The Halifax Building Society was a British bank based in the town of the same name in West Yorkshire, England. It was an independent British bank that became a trading division of the Bank of Scotland, which eventually became an entirely owned subsidiary of today’s banking giant Lloyds Banking Group. Even as a subsidiary of a subsidiary, Halifax remains the biggest residential mortgages and savings accounts provider in the United Kingdom. In the 2016 British Bank Awards, it came in fifth in the overall rankings.
Halifax arose as a building society in the year 1853. These societies were organizations which allowed individuals with extra money to invest them in a pool for loaning out money to others who wished to buy or build a house.
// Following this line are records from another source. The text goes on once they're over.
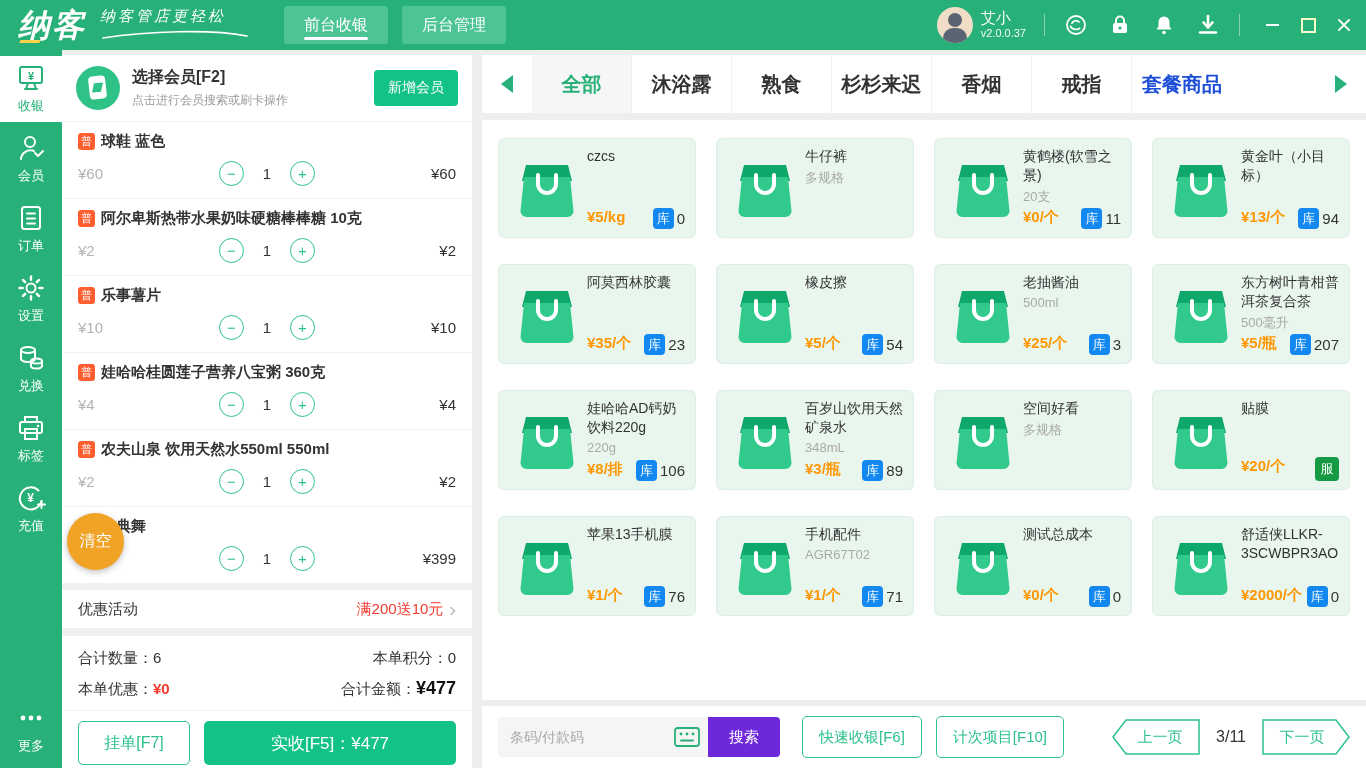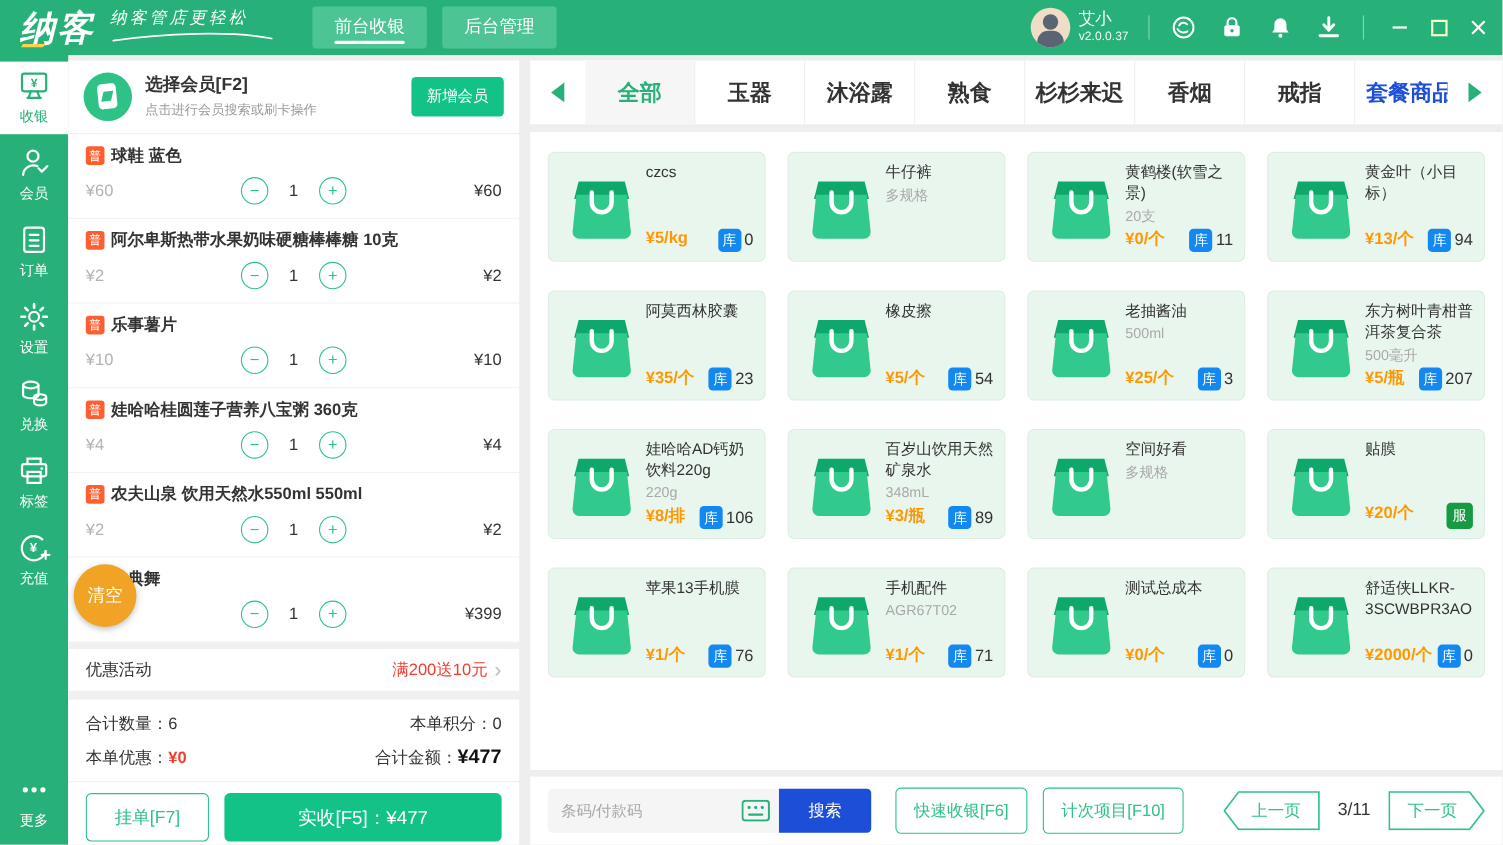--- a/index.html
+++ b/index.html
@@ -390,7 +390,6 @@
         <div class="cat-tabs">
 
         <div class="cat-tab active">全部</div>
-            <div class="cat-tab">玉器</div>
             <div class="cat-tab">沐浴露</div>
             <div class="cat-tab">熟食</div>
             <div class="cat-tab">杉杉来迟</div>

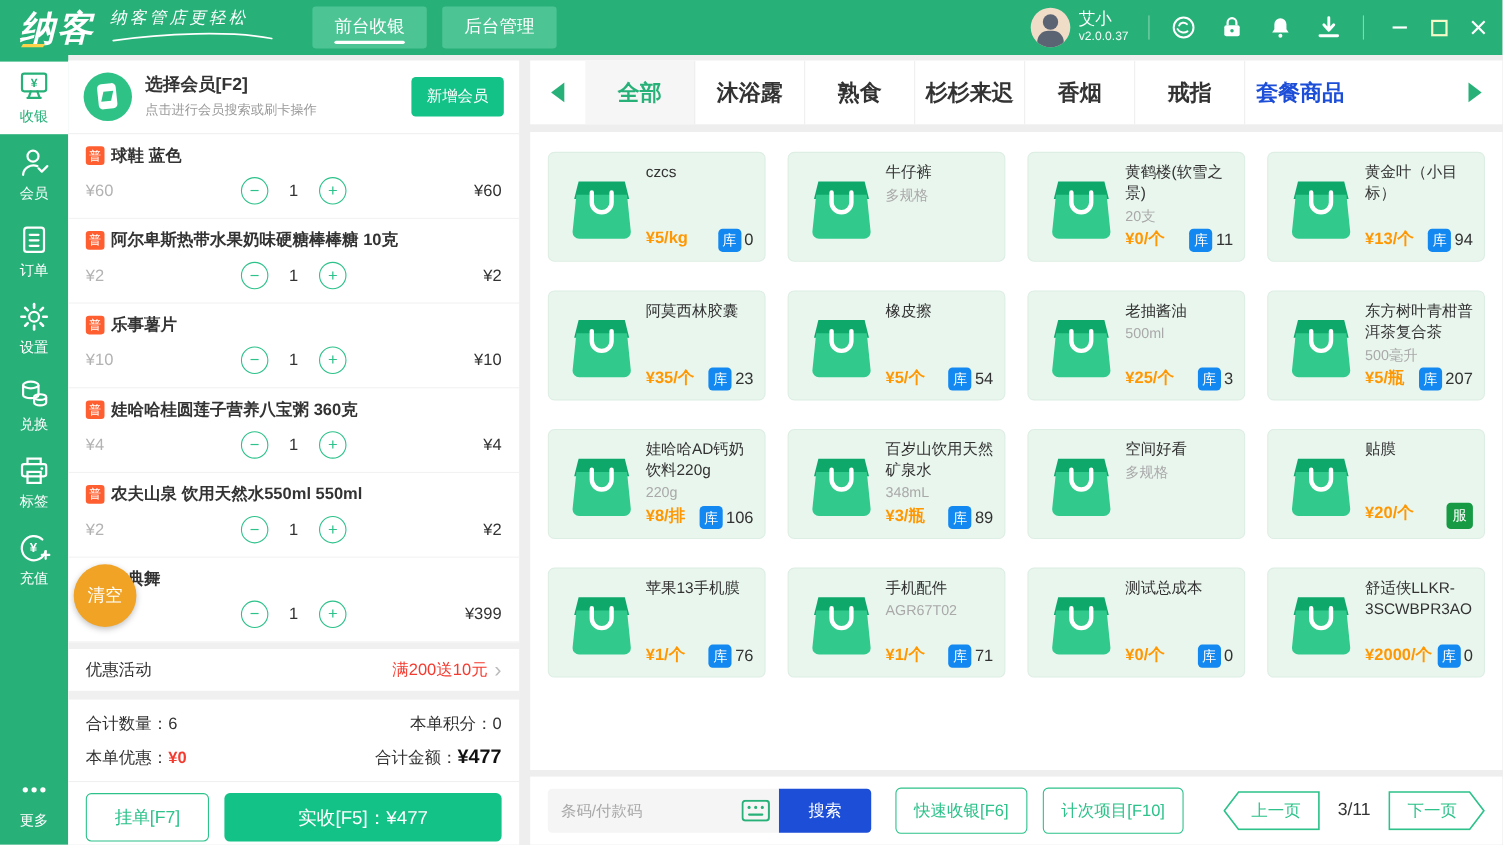--- a/index.html
+++ b/index.html
@@ -116,7 +116,7 @@
   .search-input { width:100%; height:100%; background:#f5f5f5; border:none; outline:none; border-radius:4px 0 0 4px; padding:0 38px 0 12px; font-size:14px; color:#333; font-family:inherit; }
   .search-input::placeholder { color:#a8a8a8; }
   .kb-icon { position:absolute; right:8px; top:10px; cursor:pointer; }
-  .search-btn { width:84px; height:40px; background:#1d4ed8; color:#fff; border:none; border-radius:0 4px 4px 0; font-size:15px; cursor:pointer; }
+  .search-btn { width:72px; height:40px; background:#6d28d9; color:#fff; border:none; border-radius:0 4px 4px 0; font-size:15px; cursor:pointer; }
   .outline-btn { height:42px; padding:0 16px; background:#fff; border:1px solid #2cc28a; color:#2cc28a; font-size:15px; border-radius:5px; cursor:pointer; margin-left:14px; }
   .outline-btn.first { margin-left:22px; }
   .pagination { margin-left:auto; display:flex; align-items:center; gap:16px; }

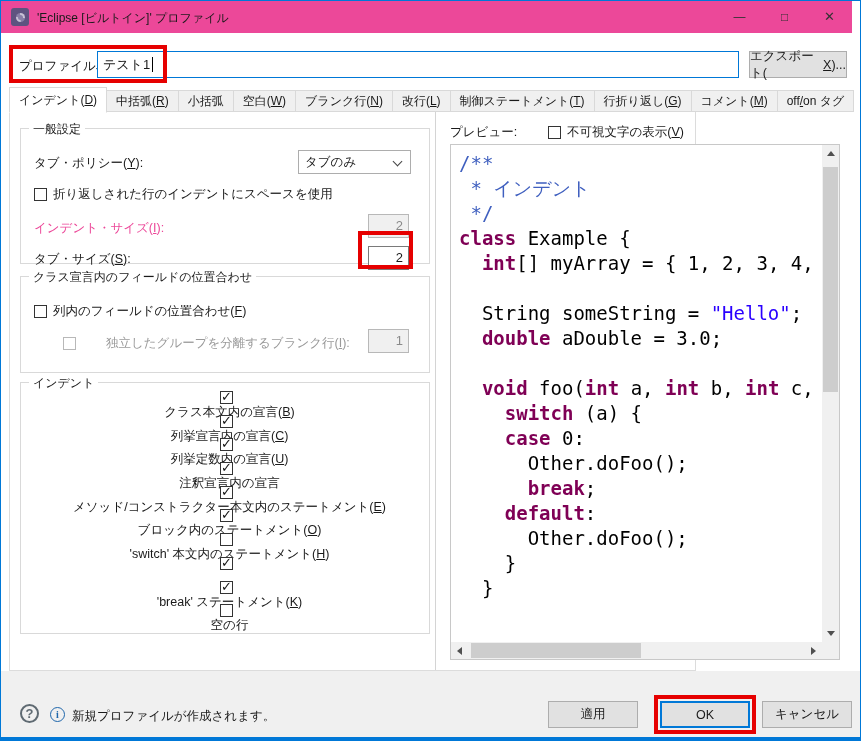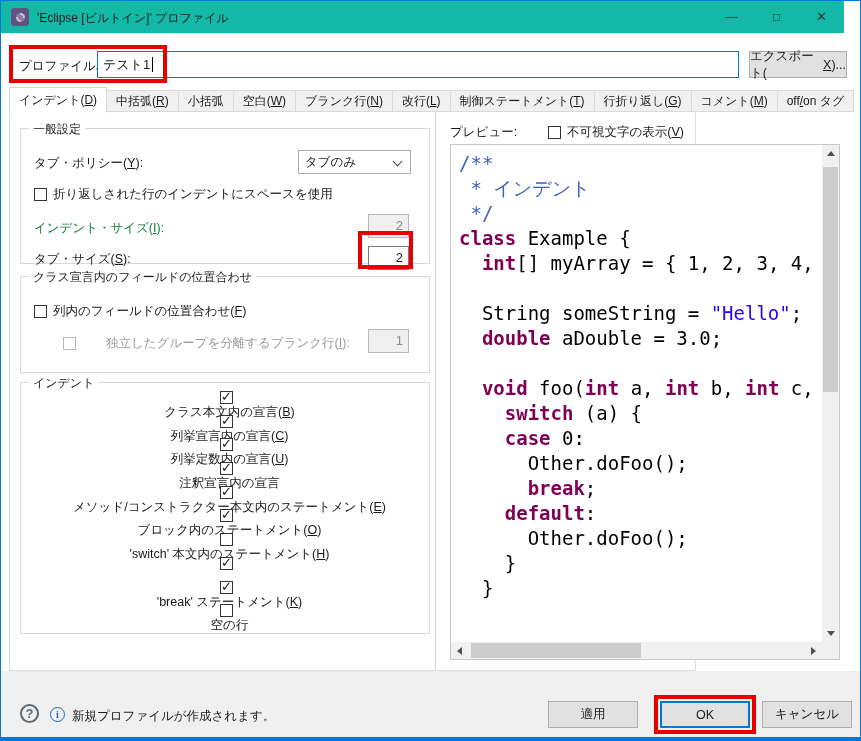--- a/index.html
+++ b/index.html
@@ -11,7 +11,7 @@
     font-size:12.5px;color:#1a1a1a;overflow:hidden;
   }
   
-  .titlebar{position:absolute;top:0;left:0;right:16px;height:32px;background:#14b8a6;}
+  .titlebar{position:absolute;top:0;left:0;right:8px;height:32px;background:#ec4899;}
   .app-icon{position:absolute;left:10px;top:7px;width:18px;height:18px;background:#5f5380;border-radius:3px;display:flex;align-items:center;justify-content:center;}
   .gear{width:9px;height:9px;border:2px dashed #c9c3d6;border-radius:50%;background:#8a7fa8;}
   .title-text{position:absolute;left:36px;top:9px;font-size:12px;white-space:nowrap;}

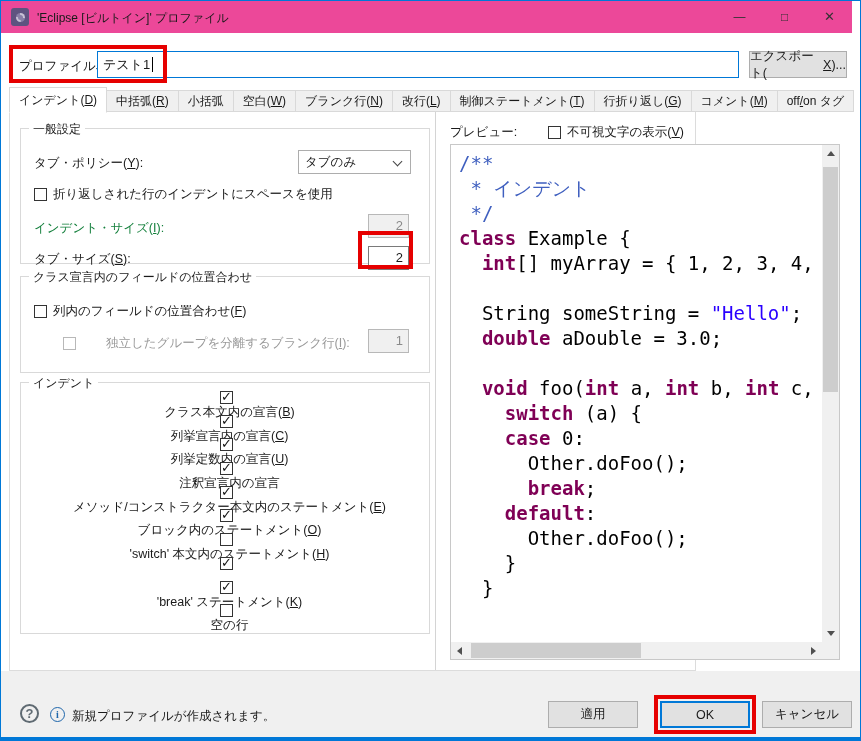--- a/index.html
+++ b/index.html
@@ -37,7 +37,7 @@
   .g2{left:10px;top:164px;width:410px;height:97px;}
   .g3{left:10px;top:270px;width:410px;height:252px;}
   .flabel{position:absolute;white-space:nowrap;}
-  .flabel.disabled{color:#15803d;}
+  .flabel.disabled{color:#ec4899;}
   .dropdown{position:absolute;left:277px;top:21px;width:113px;height:24px;border:1px solid #adadad;background:#fff;display:flex;align-items:center;padding-left:6px;font-size:12.5px;}
   .chevron{position:absolute;right:9px;top:7px;width:7px;height:7px;border-right:1.5px solid #444;border-bottom:1.5px solid #444;transform:rotate(45deg);}
   .num-input{position:absolute;width:41px;height:24px;border:1px solid #7a7a7a;background:#fff;text-align:right;padding:3px 5px 0 0;font-size:13px;}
This particular building society grew into the biggest building society in all of the U.K. by 1913. From this point on, it only continued to expand and financially prosper. It held the number one lending position in Great Britain as an independent company through 1997 when the bank demutualized.
The early history of the Halifax Permanent Benefit Building and Investment Society allowed it to grow into the mortgage lending giant of the twentieth century. The idea became formulated at the Old Cock Inn in a meeting room above it close to where the first building of the Building Society would later be located. Local working people all benefited from the establishment of such a society. Those investors who had extra cash on hand could invest it in the society. They would receive interest payments. Borrowers were then able to apply for and receive loans to allow them to pay for buying a house.
Halifax Building Society did not expand through the typical mergers and acquisitions of other societies of the time. Instead, they grew organically. They began opening up branches all around the United Kingdom. They achieved the status of largest building society in Great Britain by 1913. They opened their first office in London by 1924 and the first locations in Scotland by 1928.
With the demutualization of 1997, the company evolved into a public limited company named Halifax plc. This important entity became a component of the best known London Stock Exchange index the FTSE 100. The company went through another name change in 2001 as it merged with the Bank of Scotland’s The Governor and Company to form HBOS. The company’s long and proud independent history ended in 2006 when an act called the HBOS Group Reorganization Act of 2006 transferred all bank assets and liabilities of the group over to the Bank of Scotland which also became a standard plc company holding Halifax as one of its divisions.
The new group ran into trouble in the financial crisis and had to be rescued. The HBOS began suffering from collapsing stock prices and rampant speculation on its future at the end of 2008. At this point, Lloyds Banking Group intervened and took over both Bank of Scotland plc and HBOS in January of 2009. Lloyds TSB applied to the Court of Sessions which approved them taking over HBOS in a January 12, 2009 ruling. Bank of Scotland along with HBOS officially became a part of the Lloyds Banking Group family on January 19, 2009.
Troubles continued after the merger. The Bank of Scotland announced on February 9, 2010 it would be closing its 44 retail bank branches in Ireland. The deteriorating economic environment and crisis were the reasons Halifax gave out for the closures. In August of that year, they announced that the last business of Bank of Scotland Ireland would be wound down by the conclusion of the year. This resulted from an over $2 billion loss they booked during the first six months of the year because of failed loans they made earlier to property developers.